Add a "deletion request" ping
Categories
(Toolkit :: Telemetry, enhancement, P1)
Tracking
()
Tracking | Status | |
---|---|---|
firefox72 | --- | fixed |
People
(Reporter: mreid, Assigned: chutten)
References
Details
Attachments
(2 files)
We removed the previous "deletion" ping in Bug 1445921, but we now plan to handle deletion of data on the backend, and as such will need to know the client id to perform the deletion.
We may need more than one submission to handle other identifiers that are not correlated with the Telemetry client id.
Assignee | ||
Comment 1•6 years ago
|
||
Hoooooo this is gonna have corner cases aplenty. I have questions.
- Is this Telemetry-specific, or should we expand the scope (or dupe the bug) to include Glean?
- How will the client code know that the order to be deleted has been successfully received? Is the usual "we received a 2xx HTTP status code" sufficient? (or, put generally: should this ping have different/stricter send and resend behaviours?)
- What's the user signal for sending off this ping? Is it a new preference control? Part of
about:telemetry
?- Is it available to only part of our audience? (only on release, only Californians, etc)
- Are we keying it off of a user unchecking the existing telemetry box in the prefs? If so, what happens if the user opts back in?
- Will we need code to find all of the
client_id
s for all of the profiles on this install? On this machine? - What should we do with the local Telemetry Archive?
- Are we responsible for signalling to other systems that they need to delete their data?
- Are we going to need meta-data on this process, like:
- Ratio of success/fail attempts
- UI interaction events/counts for the user signal
- (Number of profiles with
c0ffee
client_ids when attempt received, etc.) - And if so, how does that work wrt the deletion request.
- Will we need changes to the first-run Policy Notice data reporting policy code to display more information?
- Is there a deadline before which this must hit Release?
- What version does that translate into?
- How does this work's priority stack up against our other plans?
- Does the request to delete mean we should infer that the user opts out of Telemetry?
- Including Telemetry that isn't
client_id
based? - Or does it "just" mean we rotate the
client_id
and start afresh?
- Including Telemetry that isn't
That's what comes to mind at the moment. I might come up with more given some time to think.... oh wait. Right. There's some meta questions: Who's doing which parts of this? Is it starting life as a Proposal, is there a PRD we need to satisfy, are we expected to attend meetings, who is our contact for getting these questions answered, ...

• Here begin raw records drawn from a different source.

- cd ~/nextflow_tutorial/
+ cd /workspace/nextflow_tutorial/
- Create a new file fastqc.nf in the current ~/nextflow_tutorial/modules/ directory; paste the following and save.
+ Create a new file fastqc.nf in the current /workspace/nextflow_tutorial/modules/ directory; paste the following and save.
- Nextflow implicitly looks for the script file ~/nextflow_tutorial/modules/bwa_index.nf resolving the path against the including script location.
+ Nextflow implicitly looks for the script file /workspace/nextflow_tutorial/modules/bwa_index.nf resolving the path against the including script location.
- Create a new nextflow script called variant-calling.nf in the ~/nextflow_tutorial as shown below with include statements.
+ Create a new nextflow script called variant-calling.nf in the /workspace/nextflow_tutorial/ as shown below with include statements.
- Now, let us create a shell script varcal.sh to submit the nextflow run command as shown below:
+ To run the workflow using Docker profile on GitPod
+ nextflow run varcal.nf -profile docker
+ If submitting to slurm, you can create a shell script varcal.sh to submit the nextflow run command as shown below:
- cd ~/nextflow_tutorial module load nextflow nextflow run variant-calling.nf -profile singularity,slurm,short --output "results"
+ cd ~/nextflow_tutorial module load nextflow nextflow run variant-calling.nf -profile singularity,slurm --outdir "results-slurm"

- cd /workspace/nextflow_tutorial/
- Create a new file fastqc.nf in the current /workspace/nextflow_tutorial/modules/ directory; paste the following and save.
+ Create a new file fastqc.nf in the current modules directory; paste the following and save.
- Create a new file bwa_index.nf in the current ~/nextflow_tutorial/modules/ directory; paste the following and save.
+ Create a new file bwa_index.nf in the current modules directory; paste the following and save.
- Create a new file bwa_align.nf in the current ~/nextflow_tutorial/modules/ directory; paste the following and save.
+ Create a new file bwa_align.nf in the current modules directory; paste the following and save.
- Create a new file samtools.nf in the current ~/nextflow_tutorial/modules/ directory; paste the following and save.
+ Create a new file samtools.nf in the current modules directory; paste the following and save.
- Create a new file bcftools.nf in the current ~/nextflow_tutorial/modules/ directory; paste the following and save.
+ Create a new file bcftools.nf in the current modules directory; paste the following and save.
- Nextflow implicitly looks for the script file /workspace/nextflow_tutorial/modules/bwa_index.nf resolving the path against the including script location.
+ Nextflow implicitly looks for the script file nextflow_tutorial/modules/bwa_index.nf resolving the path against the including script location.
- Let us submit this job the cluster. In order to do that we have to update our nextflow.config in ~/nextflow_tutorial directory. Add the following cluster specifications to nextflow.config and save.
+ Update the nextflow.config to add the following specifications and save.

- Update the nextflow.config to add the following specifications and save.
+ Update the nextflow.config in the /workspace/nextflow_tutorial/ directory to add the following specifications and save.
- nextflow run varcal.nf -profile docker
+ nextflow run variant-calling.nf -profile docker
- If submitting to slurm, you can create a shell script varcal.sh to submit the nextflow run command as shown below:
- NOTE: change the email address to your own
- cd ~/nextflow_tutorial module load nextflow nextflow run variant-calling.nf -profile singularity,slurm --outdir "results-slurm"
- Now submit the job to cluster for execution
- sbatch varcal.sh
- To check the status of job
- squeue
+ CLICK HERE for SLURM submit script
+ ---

Hm. Maybe I'd best stop here until those last ones get answered.
Reporter | ||
Comment 2•6 years ago
|
||
(In reply to Chris H-C :chutten from comment #1)
- Is this Telemetry-specific, or should we expand the scope (or dupe the bug) to include Glean?
Let's create a separate bug to handle Glean.
- How will the client code know that the order to be deleted has been successfully received? Is the usual "we received a 2xx HTTP status code" sufficient? (or, put generally: should this ping have different/stricter send and resend behaviours?)
I am inclined to use the normal 2xx. I am open to other suggestions here though. In particular, we may want to include some means of tracing the request to ensure it has been processed.
- What's the user signal for sending off this ping? Is it a new preference control? Part of
about:telemetry
?
The signal is the "opt out" signal, and should use the same preference that sends the "optout" ping today.
* Is it available to only part of our audience? (only on release, only Californians, etc)
It is available to all Firefox users.
* Are we keying it off of a user unchecking the existing telemetry box in the prefs?
Yes.
If so, what happens if the user opts back in?
Ideally, opting back in would cancel any pending deletion requests for that id. That is not strictly a requirement, though, so the current behaviour of resetting the id upon opt-out may be fine. Alicia Gray on the Trust team confirms that it is fine to continue to use a new client id when opting back in. This may have data analysis implications, so I’ll file a Data Science bug to investigate.
- Will we need code to find all of the
client_id
s for all of the profiles on this install? On this machine?
Opting in or out of data collection is done at the profile level, so I think it makes sense for the deletion request to match.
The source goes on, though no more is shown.